Ortschaftsrat Rudi Schäfer dazu: "Wir sind bislang mit Ergenzingen-Ost sehr gut gefahren. Wir können aber nicht zusätzlich die Last für ein stadtnahes Rottenburger Gewerbegebiet übernehmen." Das ganze habe auch negative Auswirkungen, unter anderem den Schwerlastverkehr betreffend. Letztlich trage man auch in Sachen Flächenverbrauch Verantwortung für die Nachfolgegeneration.

Renate Holzmann sagte dazu: "Rottenburger Handwerksbetriebe suchen seit Jahren einen Platz, wollen aber nicht nach Ergenzingen, weil ihre Klientel eben nicht aus dem Gäu kommt." Künftig gelte es, Gewerbe, Natur und Landwirtschaft maßvoll in Einklang zu bringen. Außerdem bohrte Holzmann noch einmal in Sachen VVS nach, in dieser Angelegenheit tue sich ebenfalls nichts. Letztlich stehe in Ergenzingen-Ost noch ein kleines Gebiet für den Einzelhandel zur Verfügung, dieses sollte auch nicht vergessen werden.

Stadtrat Hans Beser meinte, dass das Gewerbegebiet Ergenzingen-Ost sich positiv entwickelt habe, dass die Stadt Rottenburg aber ein kernstadtnahes Gewerbegebiet benötige. Eine weitere Entwicklung in Ergenzingen müsse maßvoll geschehen. Vor allem müsse man auf Logistikfirmen achten, die gemessen am Flächenverbrauch nur wenige Arbeitsplätze anbieten würden.

Cornelia Ziegler-Wegner war der Auffassung, dass es manches Mal besser sei, Flächen liegen zu lassen, als zu beschaffen. "Wir tun in Ergenzingen in Sachen Gewerbe schon recht viel und bieten auch Optionsflächen, die wichtig für die Standortsicherung sind". Letztlich habe die Stadt aber in Ergenzingen das einzige Gewerbegebiet, in dem schnell etwas verwirklicht werden könne. Daher sei das Thema Nachhaltigkeit von besonderer Bedeutung.
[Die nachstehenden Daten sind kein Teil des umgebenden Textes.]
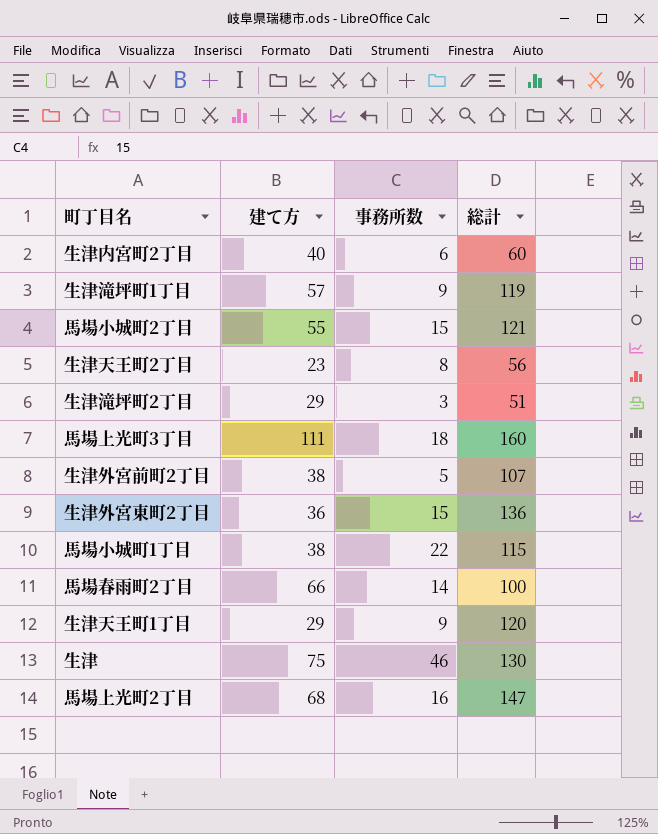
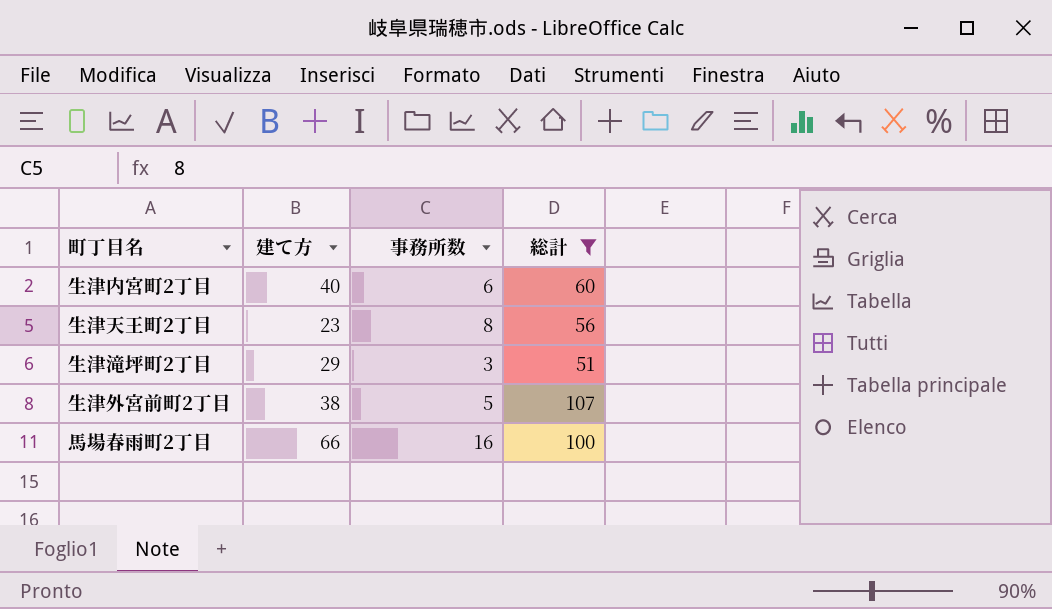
filter: none -> 総計 <= 107
馬場春雨町2丁目 | 事務所数: 14 -> 16

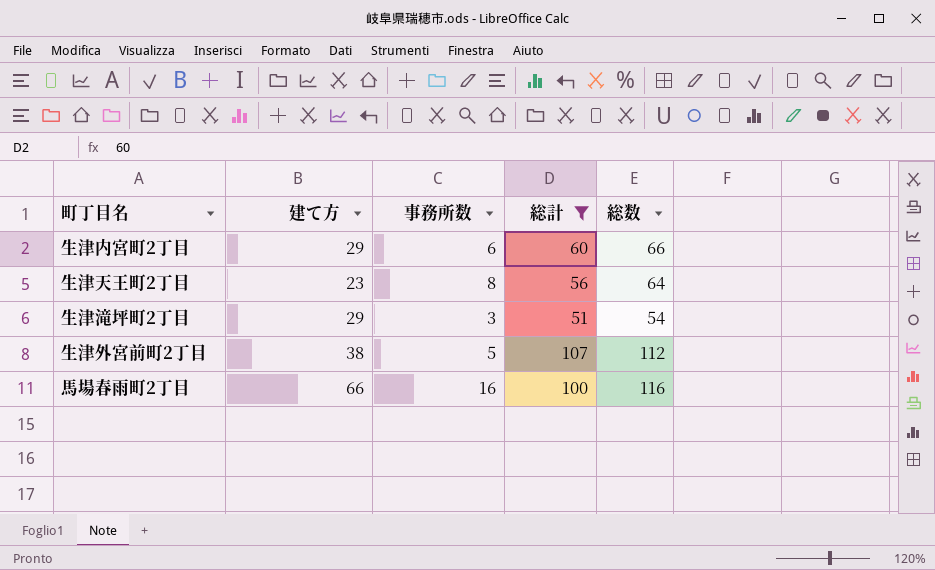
column 総数 | formula: none -> [事務所数] + [総計]
生津内宮町2丁目 | 建て方: 40 -> 29

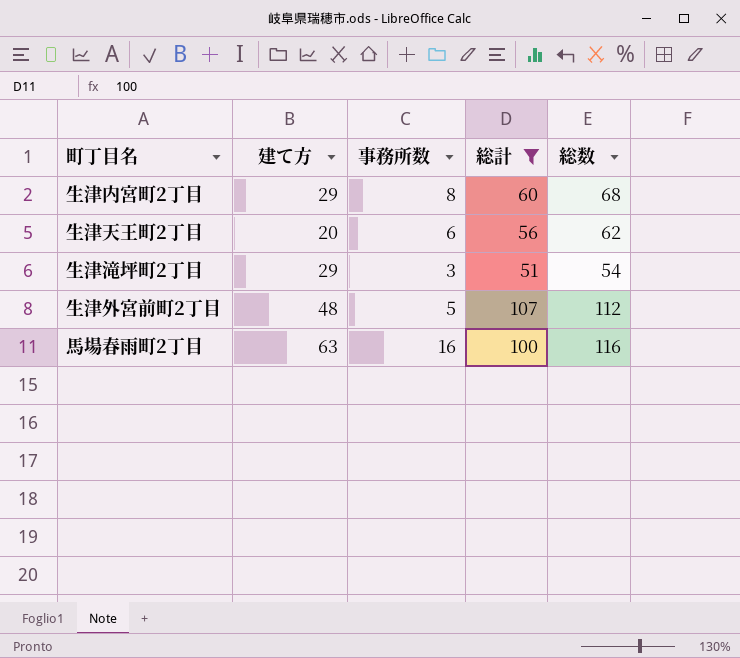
生津内宮町2丁目 | 事務所数: 6 -> 8
生津内宮町2丁目 | 総数: 66 -> 68
生津天王町2丁目 | 建て方: 23 -> 20
生津天王町2丁目 | 事務所数: 8 -> 6
生津天王町2丁目 | 総数: 64 -> 62
生津外宮前町2丁目 | 建て方: 38 -> 48
馬場春雨町2丁目 | 建て方: 66 -> 63

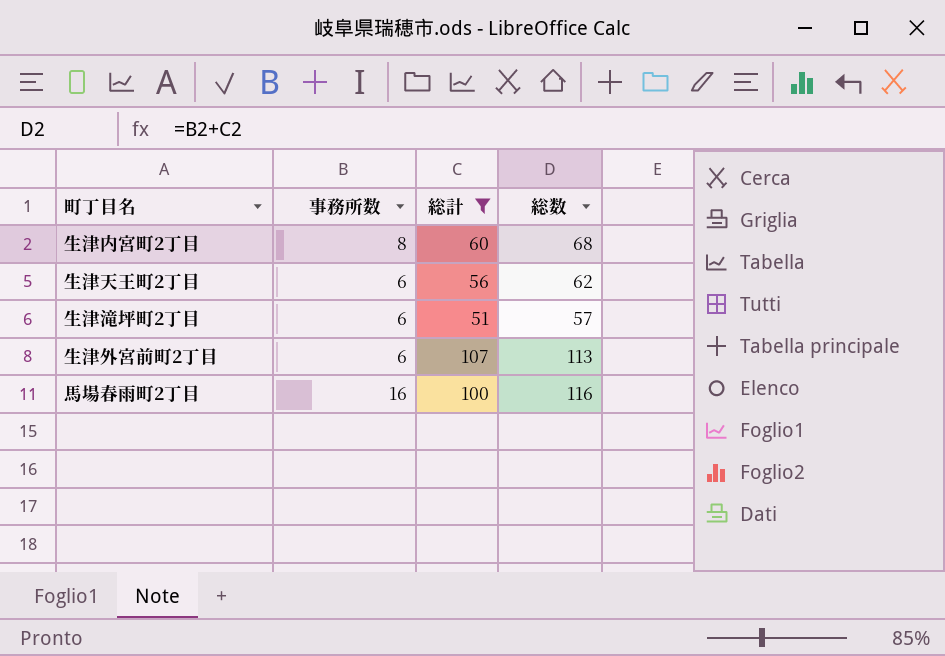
column 建て方 | position: 2 -> none
生津滝坪町2丁目 | 事務所数: 3 -> 6
生津滝坪町2丁目 | 総数: 54 -> 57
生津外宮前町2丁目 | 事務所数: 5 -> 6
生津外宮前町2丁目 | 総数: 112 -> 113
Da ja auf dem Flugplatz bei Baisingen auch ein interkommunales Gewerbegebiet zur Diskussion stehe, welches dann im Falle einer Verwirklichung zusätzlichen Verkehr für Ergenzingen bringe, wollte die Ortschaftsrätin wissen, ob es neue Erkenntnisse in Sachen Verkehrszählungen oder Messungen gäbe. Dieses verneinte der Ortsvorsteher. Die Infrastruktur unter Einbeziehung von Ergenzingen-Ost stimme bis heute nicht, bemängelte Irmgard Kussauer. Jeder der dort hinwolle oder arbeite, müsse dies mit dem eigenen Auto tun.

Zu einer Klarstellung sah sich letztlich Ortsvorsteher Reinhold Baur veranlasst: Das Gewerbegebiet Ergenzingen-Ost stehe nicht umfänglich bei 105 Hektar. Das sei definitiv falsch. 40 Hektar auf der Südseite seien herausgenommen worden. Richtig sei, dass man 65 Hektar vorbereitet habe, von denen zehn Hektar plus Optionsflächen noch frei seien. Die Erweiterung im Höllsteig betrage sieben Hektar. Diese seien als Entwicklungsbereich für Handwerks- Betriebe gedacht. Etwas "Größeres" wolle man im Gewerbegebiet Höllsteig nicht ansiedeln. Letztlich klingelten nicht nur bei den Ortschaftsräten, sondern auch bei Bürgermeister Bednarz die Alarmglocken. Er warnte vor einem "Schrumpfungsprozess", wenn man mit der Gewerbeentwicklung nicht weiterkomme. Allerdings räumte er auch ein, dass nicht nur Ergenzingen die Last bei der Ansiedlung von Gewerbe trage, sondern auch die Kernstadt gefordert sei.